我的数据如下(人员期间文件),其中hldid
代表唯一标识符,variable
代表时间,paid
是虚拟向量感兴趣
hldid variable paid
1 1 1 0
2 1 2 0
3 1 3 0
4 1 4 1
5 1 5 1
6 1 6 0
7 1 7 1
8 1 8 1
9 1 9 0
10 1 10 0
11 2 1 0
12 2 2 0
13 2 3 1
14 2 4 1
15 2 5 0
16 2 6 1
17 2 7 0
18 2 8 0
19 2 9 0
20 2 10 0
我想要达到的目的是:
hldid variable paid last wwork2
1 1 1 0 0 0
2 1 2 0 0 0
3 1 3 0 0 0
4 1 4 1 0 0
5 1 5 1 0 0
6 1 6 0 0 -2
7 1 7 1 0 -1
8 1 8 1 1 0
9 1 9 0 0 1
10 1 10 0 0 2
11 2 1 0 0 0
12 2 2 0 0 0
13 2 3 1 0 0
14 2 4 1 0 -2
15 2 5 0 0 -1
16 2 6 1 1 0
17 2 7 0 0 1
18 2 8 0 0 2
19 2 9 0 0 0
20 2 10 0 0 0
我想创建一个向量,(1)为每个paid
找到hldid
的最新一集,然后(2)减少/增加2集之前的剧集和最后一集之后的2集。 paid
。
到目前为止,这就是我所做的。
paid
这里复杂的是,付费不是一个连续的序列。

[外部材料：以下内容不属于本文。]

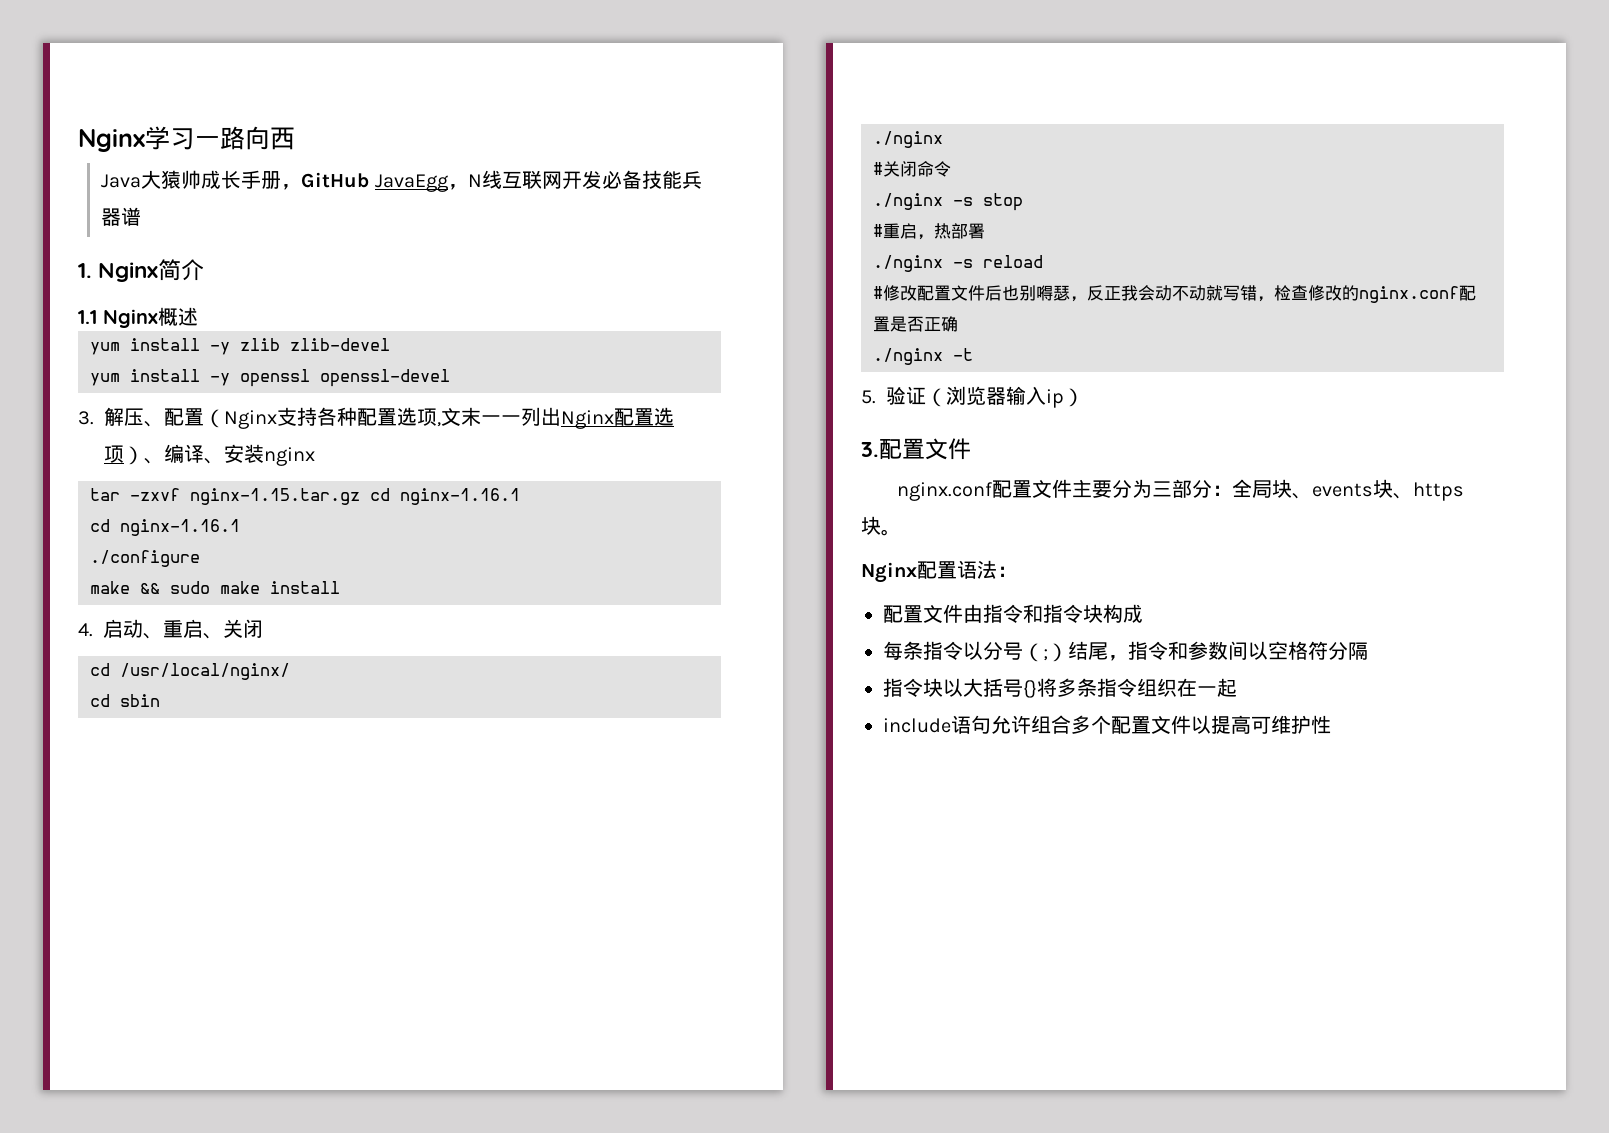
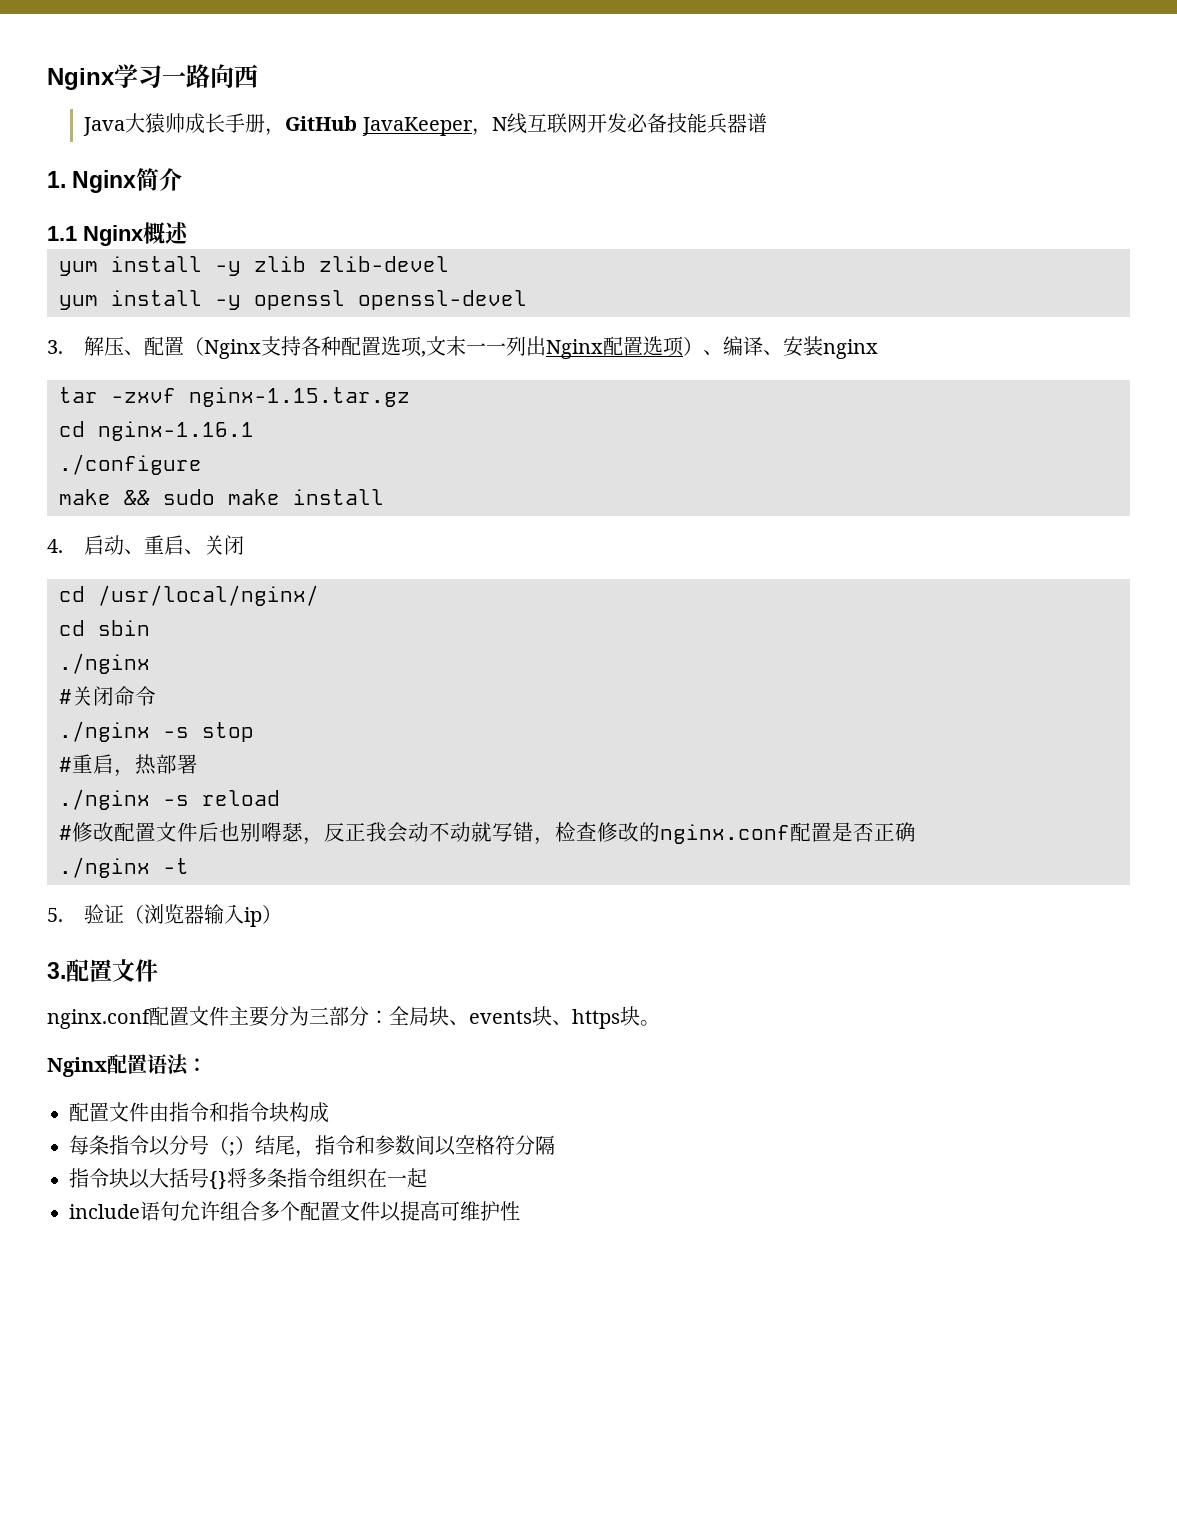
- Java大猿帅成长手册，GitHub JavaEgg，N线互联网开发必备技能兵器谱
+ Java大猿帅成长手册，GitHub JavaKeeper，N线互联网开发必备技能兵器谱
- tar -zxvf nginx-1.15.tar.gz cd nginx-1.16.1
+ tar -zxvf nginx-1.15.tar.gz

例如hldid == 1
在第6集停止支付,在第7集再次开始,最后一集在第8集。
所以我的想法是将所有paid == 1
分组,计算剧集的数量,然后将其合并。但是,我不确定这是最有效的策略。
ddw = dta %>% filter(paid == 1)
ddw$work = 0
for(i in 2:nrow(ddw)){
if(ddw$hldid[i] == ddw$hldid[i-1] &
ddw$paid[i] == 1){
ddw$work[i] <- ddw$work[i-1] + 1
}
}
ddf = merge(dta, ddw, by = c('hldid', 'variable', 'paid'), all = T)
然后,我找到最后一集
ddw2 = ddf %>% group_by(hldid) %>% mutate(end_work = ifelse(work == max(work, na.rm = T), variable, 0))
最后我创建了一个虚拟表示最终paid
剧集的位置
ddw2$end_work[is.na(ddw2$end_work)] <- 0
ddw2 = ddw2 %>% group_by(hldid) %>% mutate(wwork = ifelse(end_work == variable, 1, 0))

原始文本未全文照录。